Desde aquel «lo siento mucho, me he equivocado, no volverá a ocurrir» del rey emérito –y hasta es posible que desde antes–, el reconocimiento de un error, y qué decir de la pretensión de hacer autocrítica, no es más que una parte del error mismo, una manera de tranquilizar las conciencias y quedarse como si tal cosa. La primera vez, vale, pero cuando eres reincidente, el reconocimiento de que has errado o el llamamiento a la reflexión termina por perder credibilidad. Es como, por ejemplo, si un grupo de personas protestan contra un acto institucional y terminas por incorporar la protesta al acto institucional. Pierde valor el acto y la protesta porque todo termina siendo lo mismo.

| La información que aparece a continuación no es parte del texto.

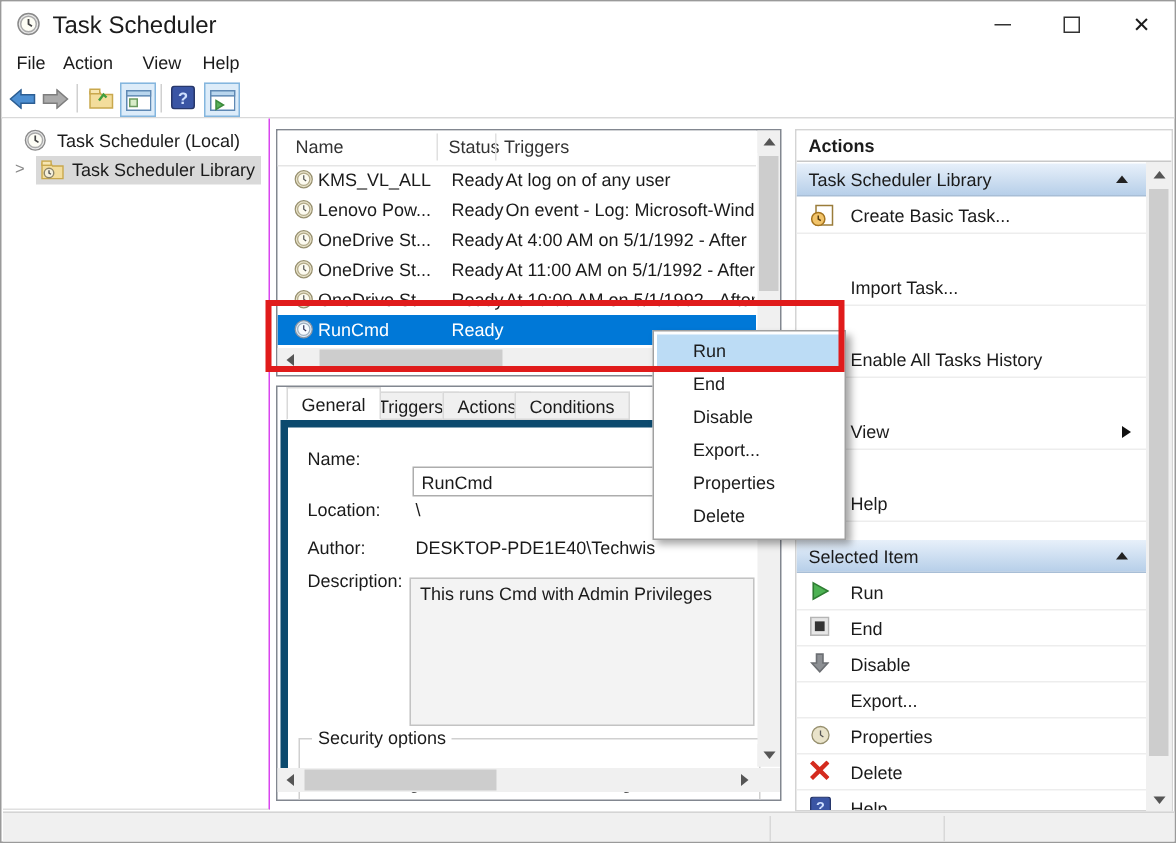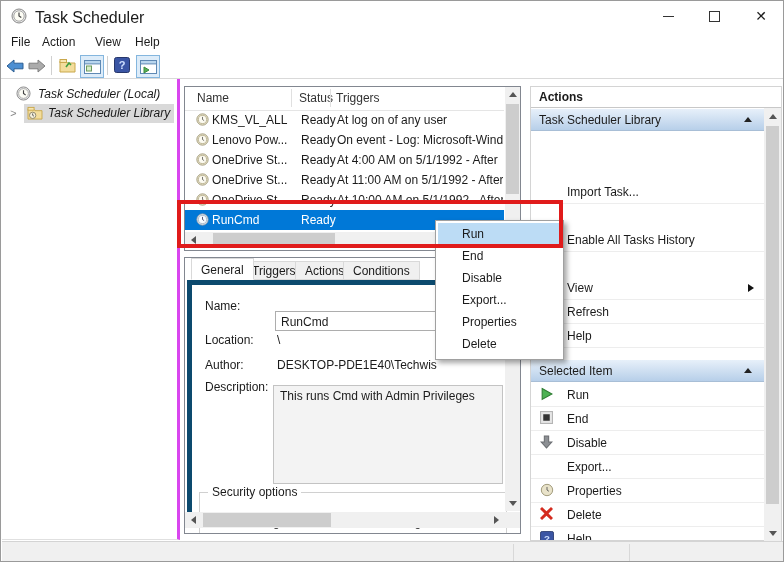--- a/index.html
+++ b/index.html
@@ -22,7 +22,7 @@
   .tbtn{position:absolute;display:flex;align-items:center;justify-content:center;}
   .tboxed{border:1px solid #84b6de;background:#ddecf9;}
   
-  #treepane{left:1px;top:78px;width:178px;height:461px;background:#fff;border-right:3px solid #d946ef;border-bottom:1px solid #e0e0e0;box-sizing:border-box;font-style:italic;}
+  #treepane{left:1px;top:78px;width:178px;height:461px;background:#fff;border-right:1px solid #d946ef;border-bottom:1px solid #e0e0e0;box-sizing:border-box;}
   #tree-lib-hl{left:22px;top:25px;width:150px;height:19px;background:#d9d9d9;}
   .chev{color:#8a8a8a;font-size:11px;}
   

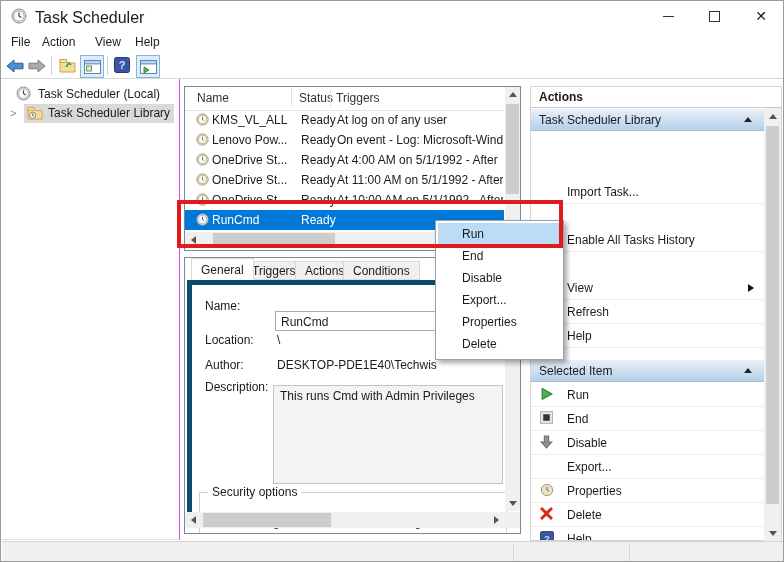--- a/index.html
+++ b/index.html
@@ -326,6 +326,14 @@
       <span class="collapse"></span>
     </div>
 
+    <div class="actitem" style="top:45px">
+      <svg class="aic" width="16" height="16" viewBox="0 0 16 16">
+        <rect x="4" y="1" width="11" height="13" fill="#fff" stroke="#9a7c3a"></rect>
+        <circle cx="5.5" cy="10" r="4.4" fill="#f2c46a" stroke="#a5741f"></circle>
+        <path d="M5.5 7.6V10l1.7 1.1" stroke="#5a3f10" fill="none"></path>
+        </svg>
+      <span class="lbl">Create Basic Task...</span>
+    </div>
     <div class="actitem" style="top:93px">
       <span class="lbl">Import Task...</span>
     </div>

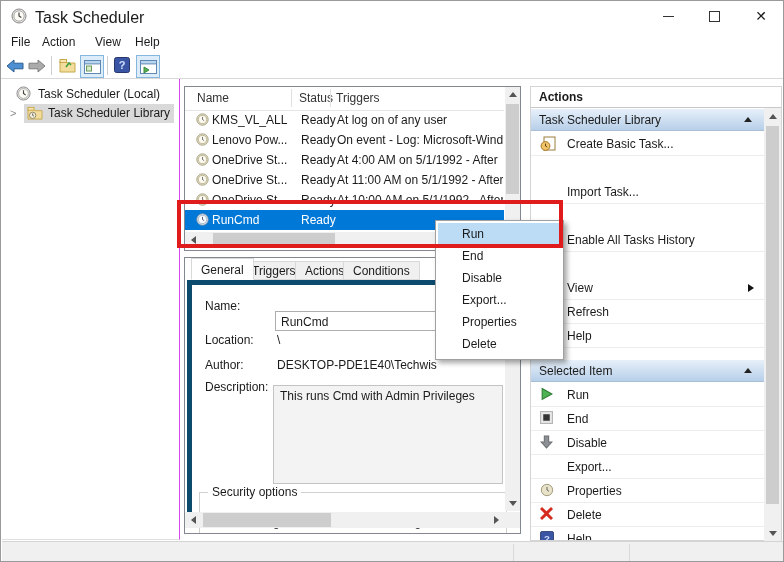--- a/index.html
+++ b/index.html
@@ -344,9 +344,6 @@
       <span class="lbl">View</span>
       <span class="subarrow"></span>
     </div>
-    <div class="actitem" style="top:213px">
-      <span class="lbl">Refresh</span>
-    </div>
     <div class="actitem" style="top:237px">
       <span class="lbl">Help</span>
     </div>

Quizá haya llegado la hora de desmitificar algunas frase vacías, como «es hora de hacer una reflexión» o «conviene que hagamos autocrítica» porque esas frases, de tan vacías por utilizadas, pueden terminar siendo lo más parecido a un oxímoron. Eso vale para todos los ámbitos de la vida, desde luego para el de la política (donde muchos debates en un Parlamento serían difíciles de distinguir de una obra de teatro en la que se representara un debate en un Parlamento) y también para el del periodismo, tan dado a proclamas sobre la necesidad de debatir hacia dónde va sin moverse del sitio. Sí, igual todo es producto de la cultura católica, o de una cultura católica mal digerida o interpretada.

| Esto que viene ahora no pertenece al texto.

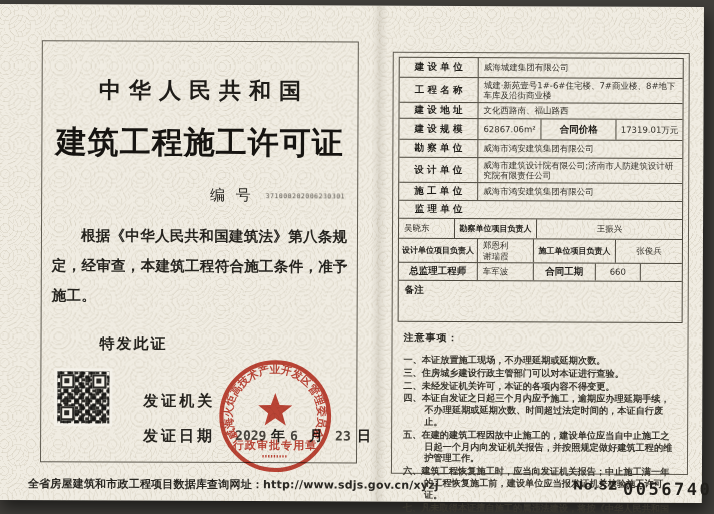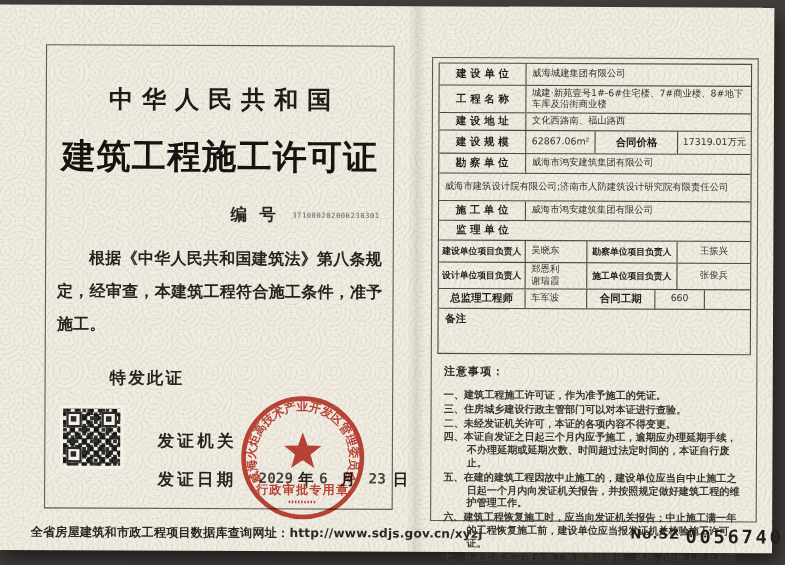--- a/index.html
+++ b/index.html
@@ -190,6 +190,7 @@
           </div>
 
           <div class="trow h25">
+            <div class="tc lab">设 计 单 位</div>
             <div class="tc val">威海市建筑设计院有限公司;济南市人防建筑设计研究院有限责任公司</div>
           </div>
 

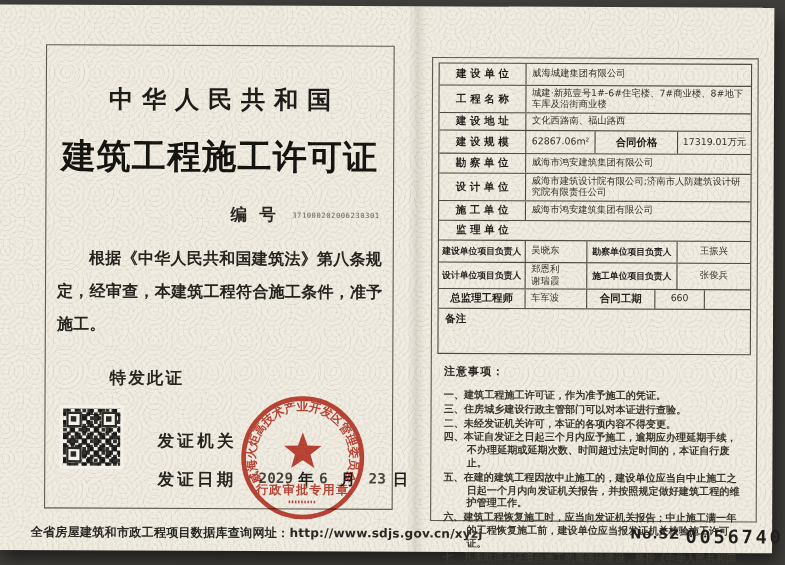--- a/index.html
+++ b/index.html
@@ -31,7 +31,7 @@
     letter-spacing:1px; color:#161411; }
   .serial-row { display:flex; align-items:center; justify-content:flex-end;
     margin-top:22px; padding-right:12px; }
-  .serial-label { font-weight:bold; font-size:15px; letter-spacing:3px; }
+  .serial-label { font-weight:normal; font-size:15px; letter-spacing:3px; }
   .serial-no { margin-left:12px; font-size:6.5px; color:#55514a; letter-spacing:.5px;
     font-family:"DejaVu Sans Mono", monospace; filter:blur(.3px); }
   .statement { margin:16px 8px 0 10px; font-weight:bold; font-size:14.5px;

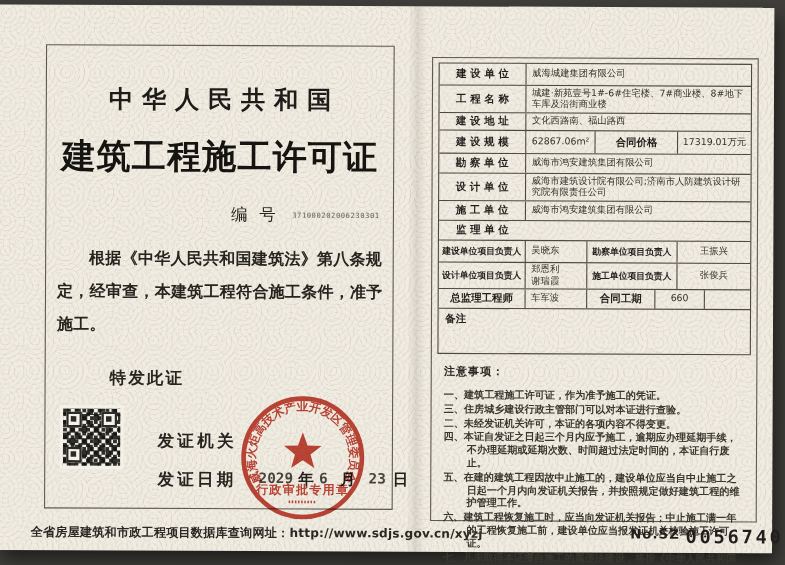--- a/index.html
+++ b/index.html
@@ -204,7 +204,6 @@
           </div>
 
           <div class="trow h20">
-            <div class="tc lab small">建设单位项目负责人</div>
             <div class="tc val w56">吴晓东</div>
             <div class="tc lab small w82" style="flex:0 0 82px">勘察单位项目负责人</div>
             <div class="tc val cen">王振兴</div>

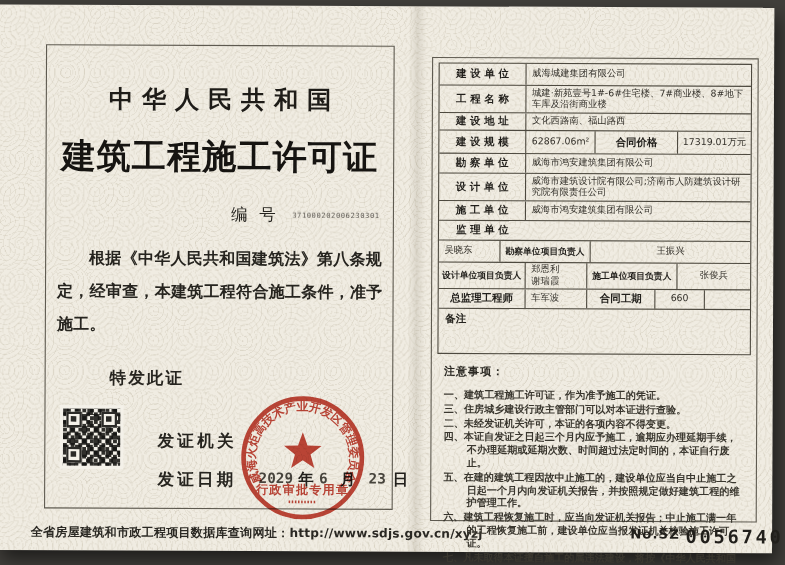--- a/index.html
+++ b/index.html
@@ -232,7 +232,7 @@
 
         <div class="notes">
           <div class="notes-title">注意事项：</div>
-          <div class="note-item">一、建筑工程施工许可证，作为准予施工的凭证。</div>
+          <div class="note-item">一、本证放置施工现场，不办理延期或延期次数。</div>
           <div class="note-item">三、住房城乡建设行政主管部门可以对本证进行查验。</div>
           <div class="note-item">二、未经发证机关许可，本证的各项内容不得变更。</div>
           <div class="note-item">四、本证自发证之日起三个月内应予施工，逾期应办理延期手续，不办理延期或延期次数、时间超过法定时间的，本证自行废止。</div>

Los niños de mi generación (digo los niños porque no puedo ponerme en el lugar de las niñas de los años sesenta del siglo pasado) descubrimos la comodidad de la confesión. Ya podías relatar aventuras varias en el confesionario que todo terminaba con un yo te absuelvo. Ya pasó el tiempo de las medias tintas. Sólo queda actuar. La primera vez vale, pero cuando, siempre un error viene seguido de disculpas éstas terminan formando parte del error. Y todo es lo mismo.